Meski belum dapat dipastikan, kapan pertama kali pertama circumcision dilakukan, namun tindakan ini secara sporadic dilakukan di seluruh dunia. “Makanya sirkumsisi atau yang dikenal masyarakat Indonesia dengan istilah sunat atau khitan, dikatakan sebagai budaya yang mendunia,” jelas dr. Moh Adjie Pratignyo, SpB dalam Munas Asosiasi Dokter Khitan Indonesia (ASDOKI), 5-6 Mei 2018.
Dalam riwayat, di Mesir jaman dahulu jika terjadi perang pada tahanan yang kalah maka dilakukan sirkumsisi, demikian halnya dilakukan pada budak-budak saat itu, sebagai sebuah tanda. Di Eropa di jaman pertengahan, sunat dilakukan pada anak laki-laki yang menginjak masa dewasa (baligh). Sekaligus menjadi tanda bahwa anak laki-laki tersebut sudah mampu bereproduksi.
Baru kemudian, Sir Frederick Treves melakukan tindakan sirkumsisi sesuai dengan prosedur sunat sekarang ini. “Ini yang kemudian dilakukan sampai sekarang oleh tenaga medis dunia termasuk Indonesia,” jelas dr. Adjie.
Long Skin Short Mucosa
Sirkumssi secara keseluruhan dapat dilakukan atas tujuan Agama, Budaya dan Medis.

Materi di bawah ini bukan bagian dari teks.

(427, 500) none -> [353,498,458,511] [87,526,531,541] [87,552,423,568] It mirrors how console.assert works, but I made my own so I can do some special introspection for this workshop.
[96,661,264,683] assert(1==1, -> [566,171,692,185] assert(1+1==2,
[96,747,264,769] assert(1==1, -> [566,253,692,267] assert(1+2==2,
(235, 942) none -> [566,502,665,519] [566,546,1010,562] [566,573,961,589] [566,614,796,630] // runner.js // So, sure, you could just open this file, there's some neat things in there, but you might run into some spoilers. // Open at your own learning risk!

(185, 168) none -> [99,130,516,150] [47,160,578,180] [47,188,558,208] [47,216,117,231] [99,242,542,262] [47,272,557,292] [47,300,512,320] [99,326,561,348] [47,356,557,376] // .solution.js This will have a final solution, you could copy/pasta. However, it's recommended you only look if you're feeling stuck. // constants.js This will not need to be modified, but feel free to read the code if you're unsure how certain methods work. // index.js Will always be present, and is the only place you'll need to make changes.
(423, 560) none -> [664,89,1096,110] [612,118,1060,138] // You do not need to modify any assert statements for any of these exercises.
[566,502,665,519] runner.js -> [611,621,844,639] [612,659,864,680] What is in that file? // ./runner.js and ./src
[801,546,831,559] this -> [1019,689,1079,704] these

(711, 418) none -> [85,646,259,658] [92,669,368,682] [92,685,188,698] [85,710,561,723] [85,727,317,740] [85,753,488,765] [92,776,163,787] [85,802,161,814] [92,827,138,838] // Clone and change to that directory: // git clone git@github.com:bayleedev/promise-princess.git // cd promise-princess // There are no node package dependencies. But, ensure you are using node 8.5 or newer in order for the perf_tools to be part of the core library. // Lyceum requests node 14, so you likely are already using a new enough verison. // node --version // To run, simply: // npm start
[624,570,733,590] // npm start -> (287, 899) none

Sebagai professional, dokter harus tahu mengenai anatomi, dan juga alat sirkumsisi yang digunakan, baik electric cauter atau teknologi sirkumsisi modern seperti klem yang digunakan.

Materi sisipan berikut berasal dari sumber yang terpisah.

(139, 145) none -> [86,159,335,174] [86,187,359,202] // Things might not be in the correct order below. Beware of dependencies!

Tujuan utama sirkumsisi adalah membuang mukosa sebanyak mungkin untuk mencegah berbagai kondisi penyakit. Tindakan ini harus dilakukan secara aman, dengan komplikasi minimal. Sebagai contoh trauma glans seharunya sudah tidak terjadi di era sirkumsisi modern menggunakan klem.
Lebih lanjut, dr. Adjie mengatakan tindakan sirkumsisi paling baik dilakukan pada bayi. Dengan berbagai keunggulan tidak perlu jahitan, penyembuhan lebih cepat, minimal perdarahan, dan dapat mencegah penyakit terkait kelamin, serta tidak menimbulkan trauma pada anak.